University of British Columbia (UBC) and University of Paris researchers have used an abundant and low-cost catalyst to efficiently transform carbon dioxide into carbon monoxide, a stable, industrial gas.
The research—published today in Science—describes a fundamentally different way to develop technology that uses electricity to convert greenhouse gasses into valuable chemicals and fuels.
"Most known processes that convert CO2 use catalysts based on rare and precious metals like silver or gold,” explains Marc Robert, with the Molecular Electrochemistry Laboratory at the University of Paris. “We use molecules that are substantially less expensive.”
The technology uses renewable electricity to transform CO2 and water into carbon monoxide. The catalytic process operates at ambient pressure and temperature, which are easy conditions to set up.

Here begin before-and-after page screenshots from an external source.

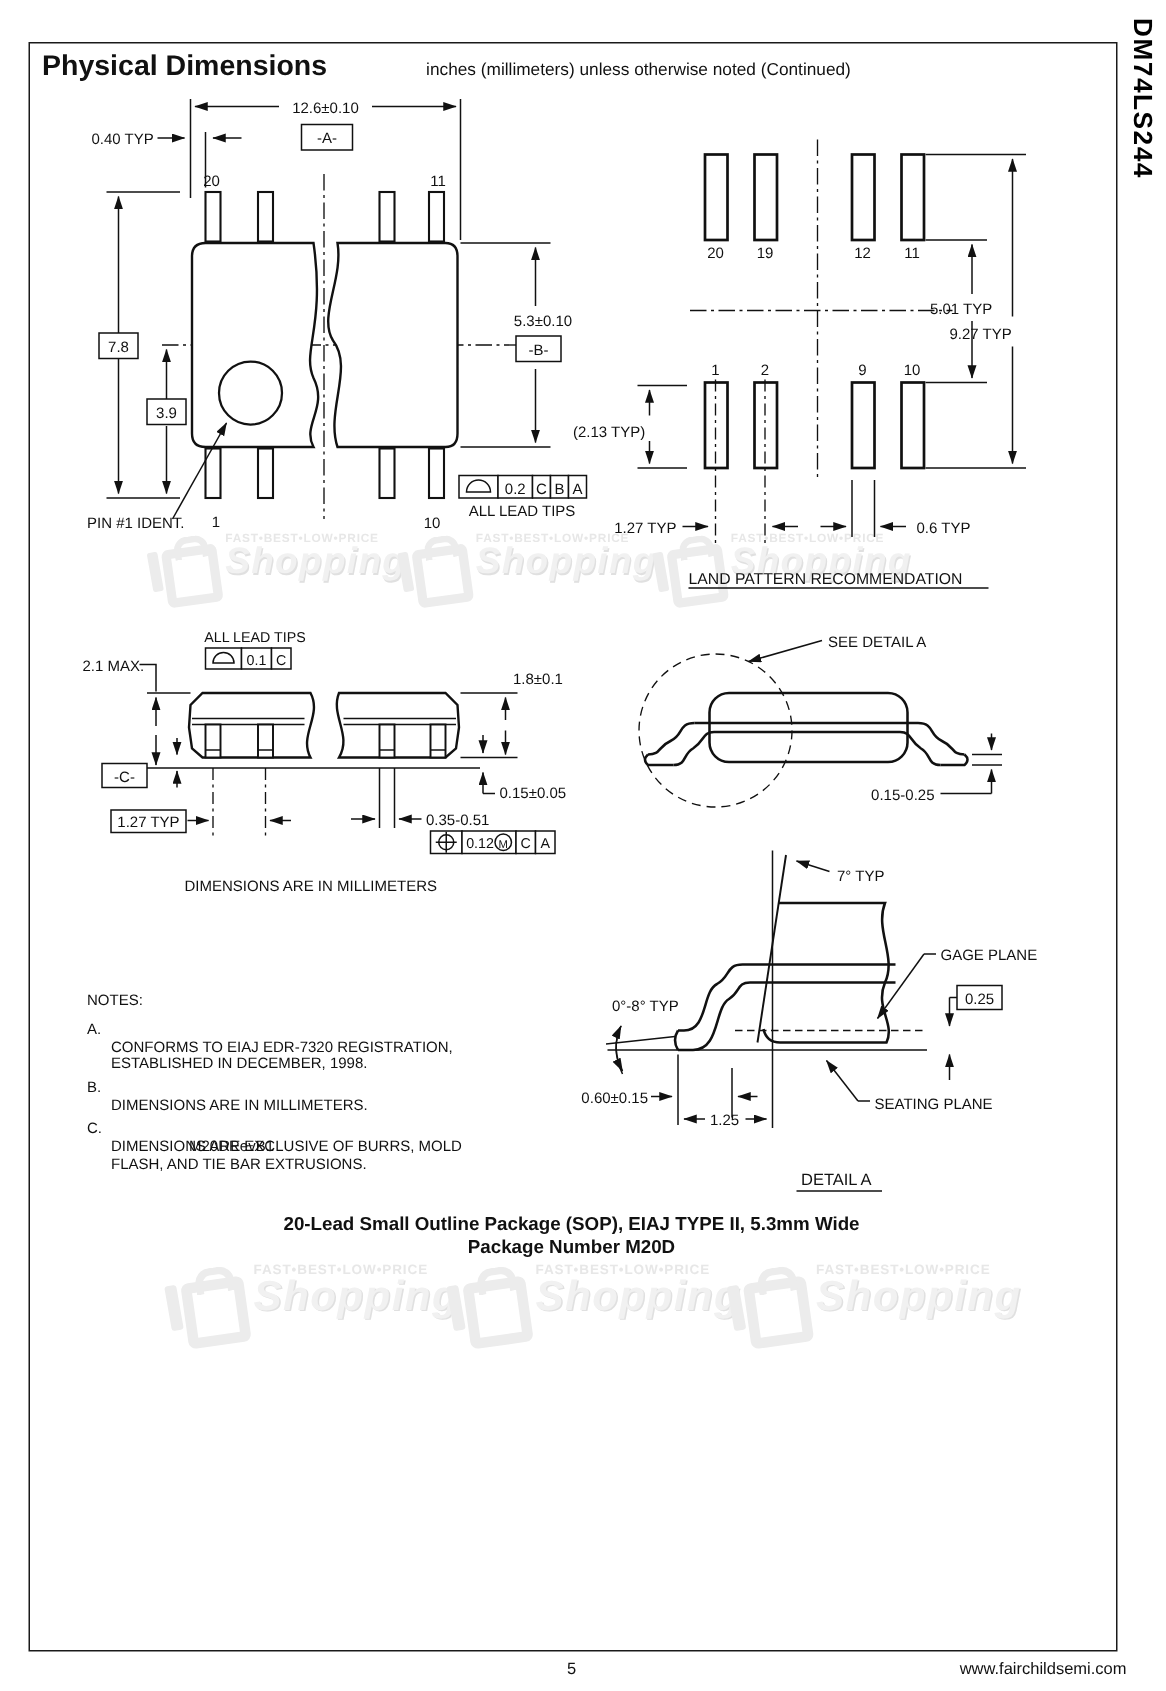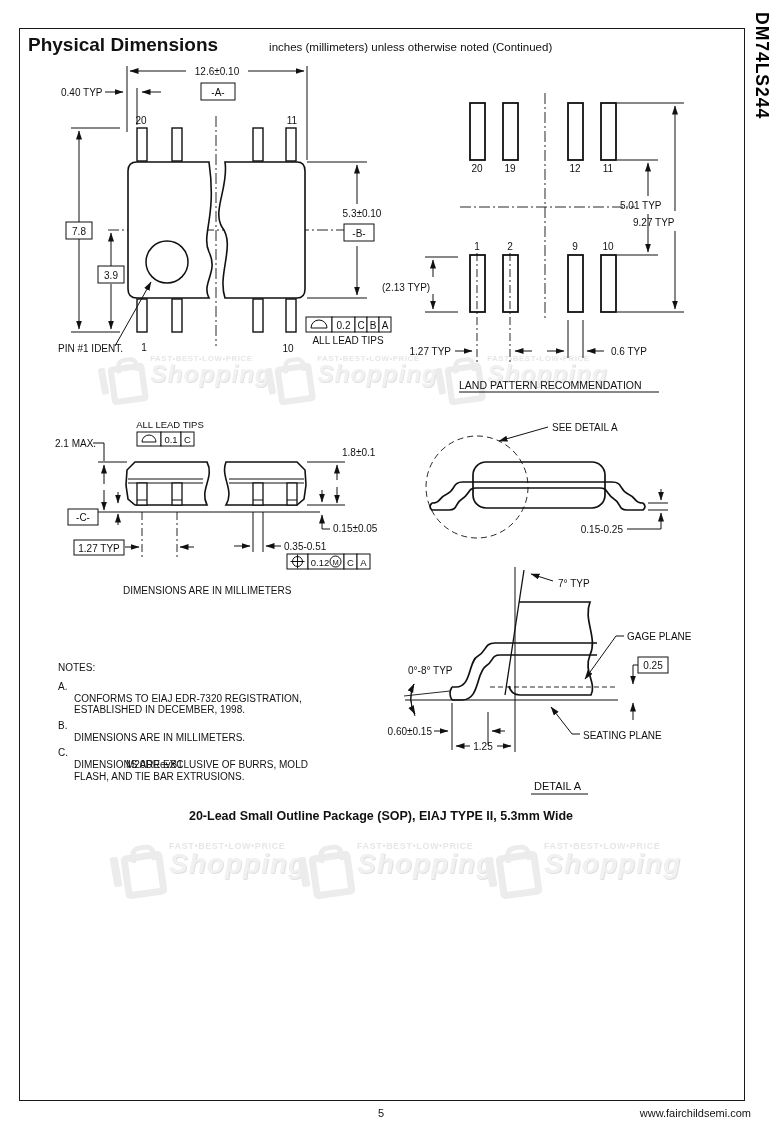--- a/index.html
+++ b/index.html
@@ -9,7 +9,7 @@
               border:1.6px solid #1a1a1a;}
   .sidebar-title{position:absolute;right:5px;top:12px;writing-mode:vertical-rl;
                  font-weight:bold;font-size:17.5px;letter-spacing:1px;color:#000;}
-  .header{position:absolute;left:28px;top:34px;display:flex;align-items:baseline;gap:3px;white-space:nowrap;}
+  .header{position:absolute;left:28px;top:34px;display:flex;align-items:baseline;gap:18px;white-space:nowrap;}
   .header .title{font-size:19px;font-weight:bold;}
   .header .subtitle{font-size:11.5px;padding-left:48px;}
   svg text{font-family:"Liberation Sans",sans-serif;fill:#111;}

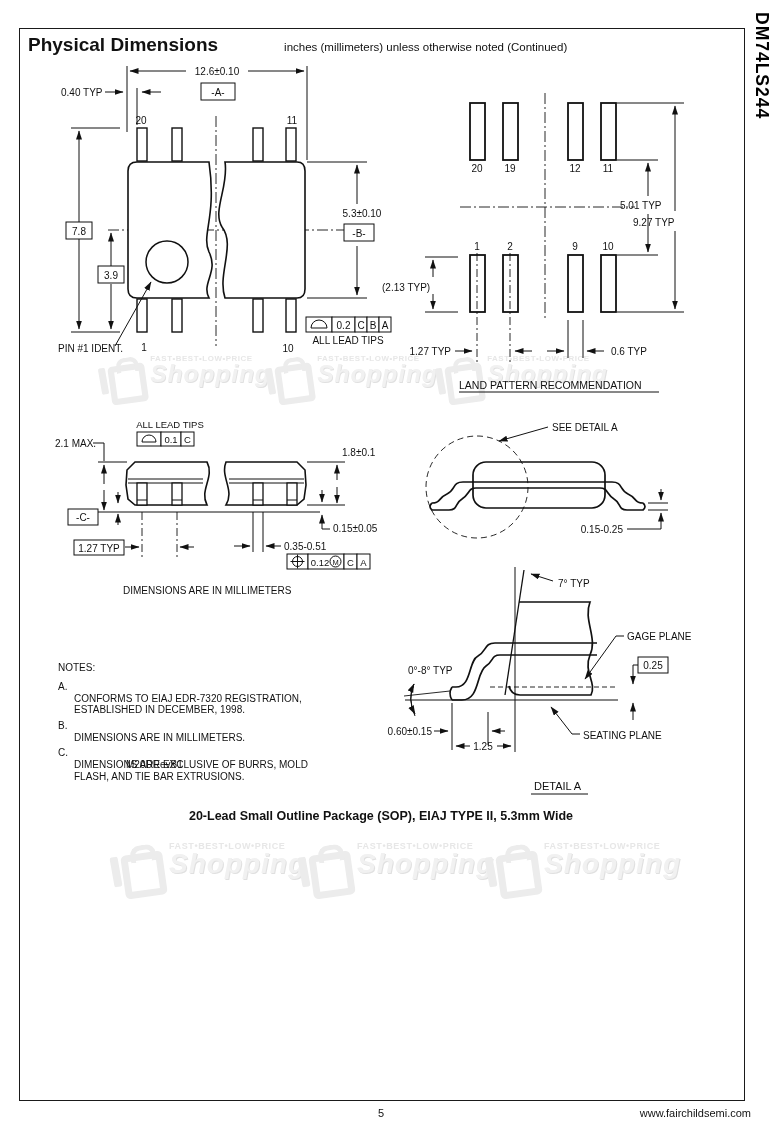--- a/index.html
+++ b/index.html
@@ -425,6 +425,7 @@
 
   <div class="caption">
     <div>20-Lead Small Outline Package (SOP), EIAJ TYPE II, 5.3mm Wide</div>
+    <div>Package Number M20D</div>
   </div>
 
   <div class="footer-page">5</div>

"The catalyst is to a CO2 utilization system what the microprocessor is to the computer," says UBC chemistry and chemical engineering professor Curtis P Berlinguette. “The performance of the catalyst defines the operating and capital costs of the unit. Our challenge is that merely a handful of good catalysts are available. These catalysts were discovered over 50 years ago, and it is difficult to make them any better. Our study provides an entirely new class of catalysts with millions of new design opportunities. We’re excited to see where the community takes these findings!”
Carbon monoxide--just one example of a product that the new system can produce from CO2--is an essential building block in the healthcare and chemical industries.
“It can also be used to produce liquid or gaseous fuels such as methane—natural gas used to heat homes or run buses,” adds Robert.